Emulated/Virtualized environment

  • Operating system: Linux 5.19
  • OS/kernel version: Linux 5.19
  • Architecture: riscv64

Description of problem

Instruction page fault / guest-page fault / access fault exceptions can have invalid epc/tval combinations, for example as shown in the debug log:

riscv_cpu_do_interrupt: hart:0, async:0, cause:0000000000000014, epc:0xffffffff802fec76, tval:0xffffffff802ff000, desc=guest_exec_page_fault
riscv_cpu_do_interrupt: hart:0, async:0, cause:0000000000000014, epc:0xffffffff80243fe6, tval:0xffffffff80244000, desc=guest_exec_page_fault

From the privileged spec:

If mtval is written with a nonzero value when an instruction access-fault or page-fault exception occurs on a system with variable-length instructions, then mtval will contain the virtual address of the portion of the instruction that caused the fault, while mepc will point to the beginning of the instruction.

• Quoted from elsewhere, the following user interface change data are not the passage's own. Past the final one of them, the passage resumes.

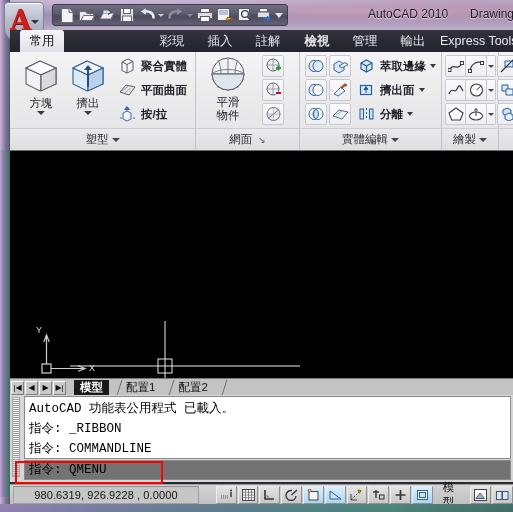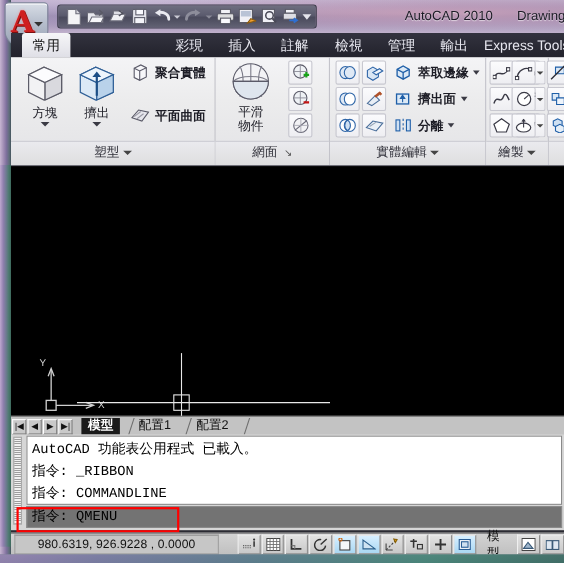"檢視" div.tab { font-weight: none -> bold }
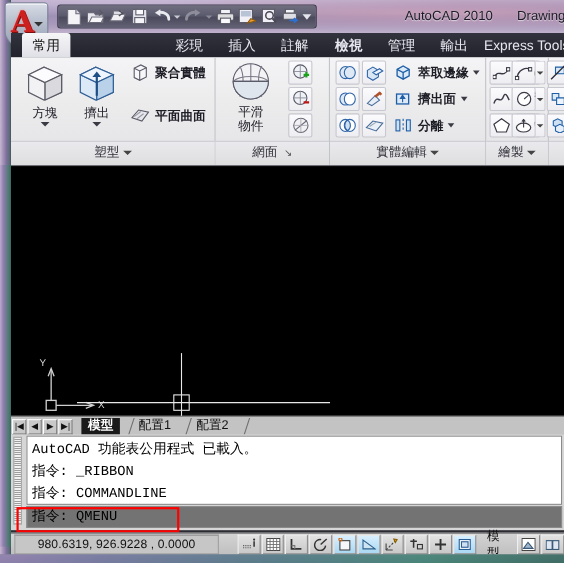"平面曲面" div.rowbtn { top: 42px -> 27px }
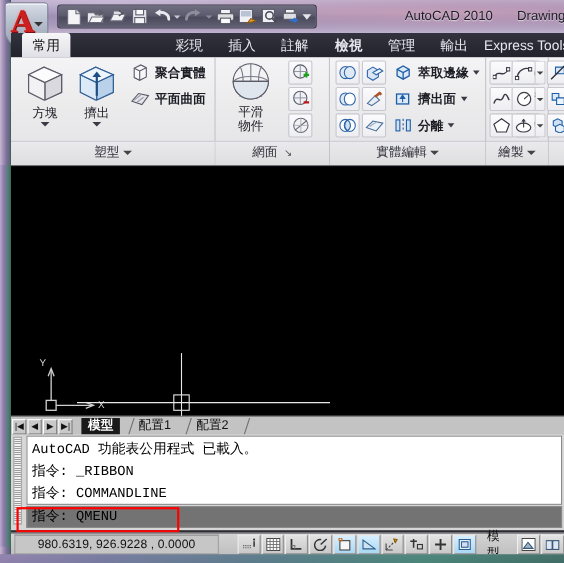"按/拉" div.rowbtn { html: none -> <div> <div> <svg> <path></path> <path></path> <path></path> </svg> </div> <div>按/拉</div> </div> }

Currently RISC-V only has 32-bit and 16-bit instructions, so the difference tval - epc should be either 0 or 2. In the examples above the differences are 906 and 26 respectively.

Possibly notable: all occurrences of these invalid combinations to have tval aligned to a page-boundary.

Steps to reproduce

This one only gives invalid tval/epc combinations with instruction guest-page faults, but I've found it to be the easiest reproducer to describe, since presumably running KVM in RISC-V QEMU is a standard setup. I have not otherwise been able to find a more minimal case.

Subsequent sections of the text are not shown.